Contribuisce anche un certo tipo di cronaca giornalistica in cui si descrive il femminicida come un uomo "deluso per essere trascurato" o i cui sentimenti "si sono raffreddati quando lei a deciso di cercare lavoro e non dedicarsi più completamente alla famiglia". Mentre è facile capire l'assurdità di queste motivazioni per chi è consapevole, queste frasi invece non solo non agiscono per generare consapevolezza in chi vive la violenza in quelle situazioni ma possono anche fare sentire, le vittime, colpevoli.
Lo stesso avviene per i bambini e le bambine che vivono la violenza assistita molto spesso senza essere consapevoli che non è quella la normalità di una famiglia perchè quella è l'unica realtà che conoscono. Bambini e bambine che hanno bisogno di capire che esiste un'altra normalità: qualle delle famiglie in cui si parla, ci si rispetta, magari si litiga anche, ma in modo civile e paritario.
Questo libro è nato per dare consapevolezza ai bambini e alle bambine e per aiutare anche coloro che ne sono già consapevoli a ritrovare un nuovo equilibrio, una nuova serenità.
Ci piacerebbe che questo libro arrivasse anche nelle mani di mamme che subiscono violenza, affinchè comprendano che devono essere in grado di trovare la forza di liberarsi per le loro bambine e bambini. E comprendano anche che "tenere unita la famiglia per il bene di bambine/i" quando in casa c'è violenza non è assolutamente il modo per fare il loro bene.

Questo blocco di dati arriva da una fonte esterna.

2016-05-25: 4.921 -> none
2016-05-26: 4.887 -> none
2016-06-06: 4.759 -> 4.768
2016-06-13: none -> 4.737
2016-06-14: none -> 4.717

La parola chiave è sempre consapevolezza, il principio attivo di Disamorex.
Aiutare bambine e bambini ad essere consapevoli è uno degli obiettivi di Possiamo tenerlo con noi?
Alcuni bei racconti per parlare di violenza assistita sono contenuti nella raccolta di racconti contro la violenza, scrtta da Autrici Varie Chiamarlo amore non si può.
La violenza assistita sulle/i minori è una forma di violenza domestica che si realizza nel caso in cui la/il minore è obbligata/o, suo malgrado, ad assistere a ripetute scene di violenza sia fisica che verbale tra i genitori o, comunque, tra soggetti a lei/lui legati affettivamente, che siano adulti o minori.
Il reato di violenza assistita non è previsto nel nostro codice penale se non quale circostanza aggravante del reato di maltrattamenti in famiglia introdotto sulla scia della Convenzione del Consiglio d'Europa sulla prevenzione e la lotta contro la violenza nei confronti della donna e la violenza domestica - Instambul 11 maggio 2011 – che all'art. 46 quelle circostanza del reato, quando non ne sia elemento costitutivo, l'aver commesso l'evento delittuoso ai danni di un bambino o in sua presenza.
A seguire, nel nostro ordinamento, il d. l. 14 agosto 2013, n. 93 sulle disposizioni urgenti in materia di sicurezza e per il contrasto della violenza di genere poi convertito nella legge 15 ottobre 2013 n. 119, ha introdotto il n. 11 quinquies all'art. 61 c.p. il quale afferma che sia circostanza aggravante nei delitti non colposi contro la vita e l'incolumità individuale, contro la libertà personale nonché nel delitto di cui all'art. 572, commesso il fatto in presenza o in danno di un minore di anni 18 ovvero in danno di una persona in stato di gravidanza. Tratto da: http://www.diritto24.ilsole24ore.com/art/dirittoPenale/2015-11-03/il-reato-violenza-assistita--103953.php
L'inserimento di questa norma è stato un passo importante ma sarebbe bene riconoscere la violenza assistita come un reato a sè stante.